Concertmaster of several orchestras, including the Evansville Philharmonic Orchestra and Owensboro Symphony Orchestra, Sweet was also a founding member of the Evansville String Quartet. He performed for two seasons as Assistant Concertmaster of the Colorado Music Festival in Boulder. He joined the New Jersey Symphony in 1994 as Associate Concertmaster and subsequently led the Orchestra for three seasons as Acting Concertmaster under Maestro Zdenek Macal. Sweet is a founding member of the Mostly Mozart at Monteux Festival in Hancock, Maine, and has served as coach and performer at the Raphael Trio Chamber Music workshop in New Hampshire.

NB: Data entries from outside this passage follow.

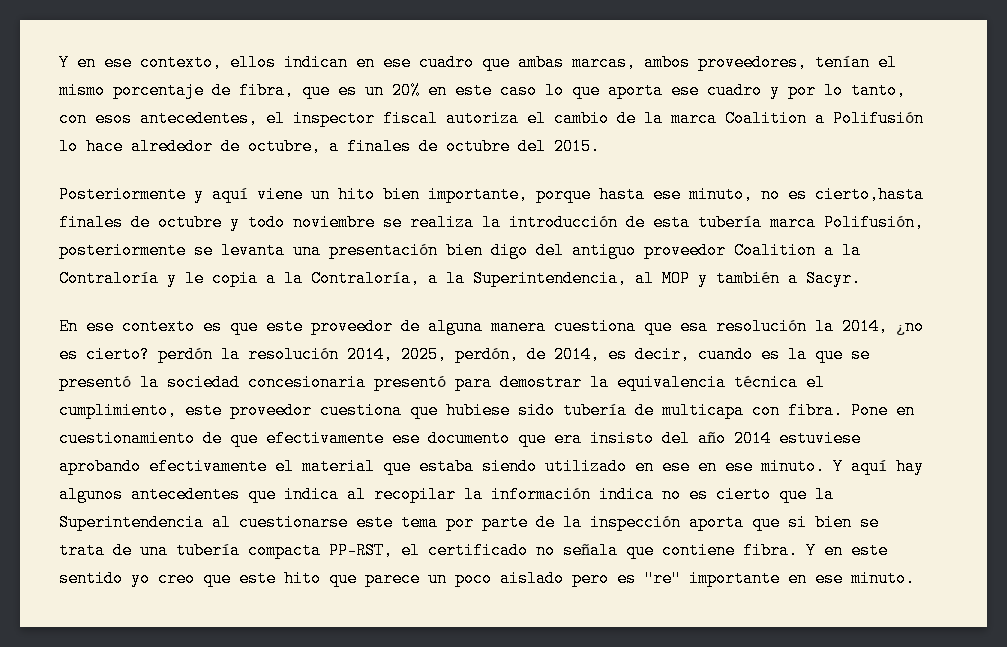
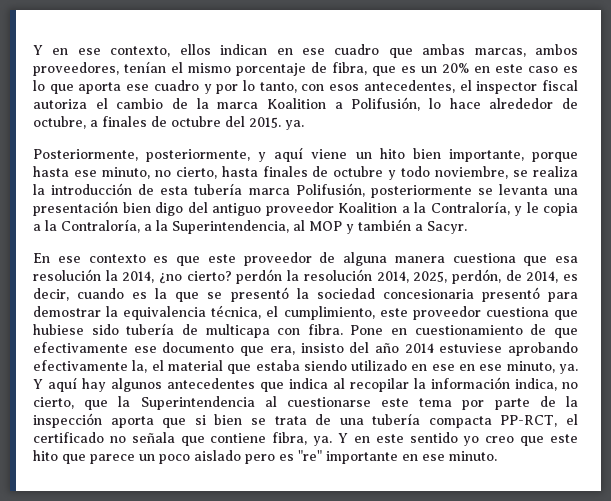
- Y en ese contexto, ellos indican en ese cuadro que ambas marcas, ambos proveedores, tenían el mismo porcentaje de fibra, que es un 20% en este caso lo que aporta ese cuadro y por lo tanto, con esos antecedentes, el inspector fiscal autoriza el cambio de la marca Coalition a Polifusión lo hace alrededor de octubre, a finales de octubre del 2015.
- Posteriormente y aquí viene un hito bien importante, porque hasta ese minuto, no es cierto,hasta finales de octubre y todo noviembre se realiza la introducción de esta tubería marca Polifusión, posteriormente se levanta una presentación bien digo del antiguo proveedor Coalition a la Contraloría y le copia a la Contraloría, a la Superintendencia, al MOP y también a Sacyr.
+ Y en ese contexto, ellos indican en ese cuadro que ambas marcas, ambos proveedores, tenían el mismo porcentaje de fibra, que es un 20% en este caso es lo que aporta ese cuadro y por lo tanto, con esos antecedentes, el inspector fiscal autoriza el cambio de la marca Koalition a Polifusión, lo hace alrededor de octubre, a finales de octubre del 2015. ya.
+ Posteriormente, posteriormente, y aquí viene un hito bien importante, porque hasta ese minuto, no cierto, hasta finales de octubre y todo noviembre, se realiza la introducción de esta tubería marca Polifusión, posteriormente se levanta una presentación bien digo del antiguo proveedor Koalition a la Contraloría, y le copia a la Contraloría, a la Superintendencia, al MOP y también a Sacyr.
- En ese contexto es que este proveedor de alguna manera cuestiona que esa resolución la 2014, ¿no es cierto? perdón la resolución 2014, 2025, perdón, de 2014, es decir, cuando es la que se presentó la sociedad concesionaria presentó para demostrar la equivalencia técnica el cumplimiento, este proveedor cuestiona que hubiese sido tubería de multicapa con fibra.
+ En ese contexto es que este proveedor de alguna manera cuestiona que esa resolución la 2014, ¿no cierto? perdón la resolución 2014, 2025, perdón, de 2014, es decir, cuando es la que se presentó la sociedad concesionaria presentó para demostrar la equivalencia técnica, el cumplimiento, este proveedor cuestiona que hubiese sido tubería de multicapa con fibra.
- Pone en cuestionamiento de que efectivamente ese documento que era insisto del año 2014 estuviese aprobando efectivamente el material que estaba siendo utilizado en ese en ese minuto.
+ Pone en cuestionamiento de que efectivamente ese documento que era, insisto del año 2014 estuviese aprobando efectivamente la, el material que estaba siendo utilizado en ese en ese minuto, ya.
- Y aquí hay algunos antecedentes que indica al recopilar la información indica no es cierto que la Superintendencia al cuestionarse este tema por parte de la inspección aporta que si bien se trata de una tubería compacta PP-RST, el certificado no señala que contiene fibra.
+ Y aquí hay algunos antecedentes que indica al recopilar la información indica, no cierto, que la Superintendencia al cuestionarse este tema por parte de la inspección aporta que si bien se trata de una tubería compacta PP-RCT, el certificado no señala que contiene fibra, ya.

In 2007, he joined the faculty of Kean University as a Concert Artist, teaching students and performing chamber music concerts regularly throughout the year. Sweet performs recitals with acclaimed pianist Jenny Lin in the New York metropolitan area. 

Question & Answer

Hometown: St. Louis, Missouri

Musical Influence: Itzhak Perlman, Isaac Stern, Henryk Szeryng and the old masters.

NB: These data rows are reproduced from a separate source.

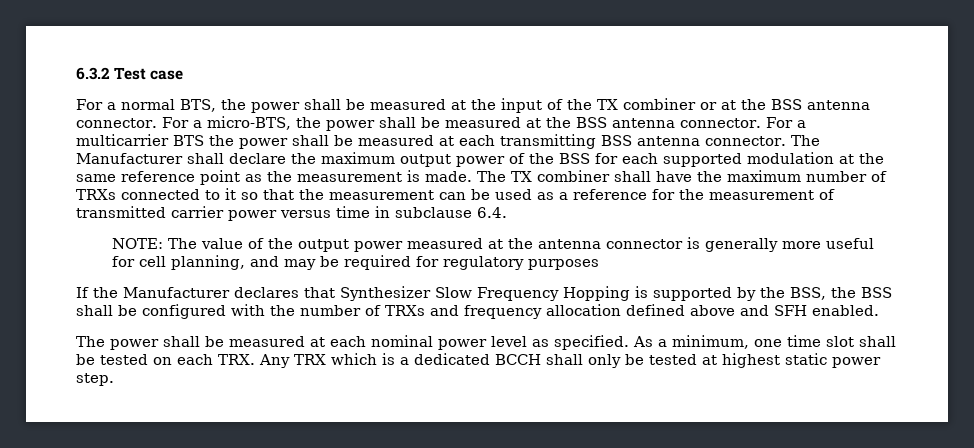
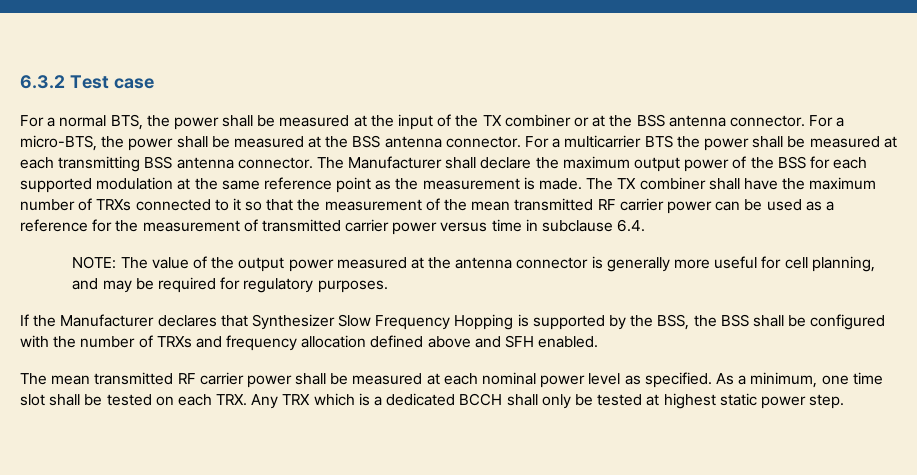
- The TX combiner shall have the maximum number of TRXs connected to it so that the measurement can be used as a reference for the measurement of transmitted carrier power versus time in subclause 6.4.
+ The TX combiner shall have the maximum number of TRXs connected to it so that the measurement of the mean transmitted RF carrier power can be used as a reference for the measurement of transmitted carrier power versus time in subclause 6.4.
- NOTE: The value of the output power measured at the antenna connector is generally more useful for cell planning, and may be required for regulatory purposes
+ NOTE: The value of the output power measured at the antenna connector is generally more useful for cell planning, and may be required for regulatory purposes.
- The power shall be measured at each nominal power level as specified.
+ The mean transmitted RF carrier power shall be measured at each nominal power level as specified.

Favorite Pastimes: Listening to various podcasts—some favorites are “NPR: Car Talk Podcast,” “The Clark Howard Show” and American Public Media’s “Marketplace Money”—reading novels and researching on the internet.

Recommended Reading: My favorite authors are Harlan Ellison, Isaac Asimov and Robert Heinlein.

Favorite Film: When Harry Met Sally.

Favorite Beatle: John Lennon.

Bruce Springsteen or Bon Jovi: Early Springsteen—of course!

Best Thing About the Eighties: Apple Macintosh.

Favorite Foreign Country: Hungary. In 1977, when I was 15, I spent six months living with my family in Budapest while my father worked as an exchange scientist under NATO. I attended the “Liszt Ferenc Zeneakadémia”—the Franz Liszt Academy of Music—for violin lessons twice a week, and I studied chemistry and mathematics with my father, taking a correspondence course to satisfy high-school English requirements. I pretty much had free rein to explore the city on my own. The time I spent in Budapest was critical to my development on the violin—I had previously studied with only Suzuki-oriented teachers from age 2 until then. It was the first time I took lessons from a professional violinist (Karoly Duska of the Hungarian National Orchestra) and was exposed to the methodology of technical studies such as Kreutzer and Rode.

Favorite Ice Cream Flavor: Pralines and cream.

Guilty Pleasure: Playing Rock Band on PlayStation 3 with the kids.

If you were a crayon, what color would you be? Green.

Advice for Young Musicians: Practice every day, even if only for 15 minutes—surely there’s enough time for that! Make it fun, make it challenging, find music that speaks to you, go and see great musicians performing—you can learn a lot by watching them play.

Why Music Matters: Try to imagine a world without music … it is all around us. Playing music with others is for me one of the great pleasures in life. The study of music also positively affects cognitive development in children, according to recent scientific studies.

Inspired By: My former teacher Josef Gingold, as well as all great artists in every genre and discipline.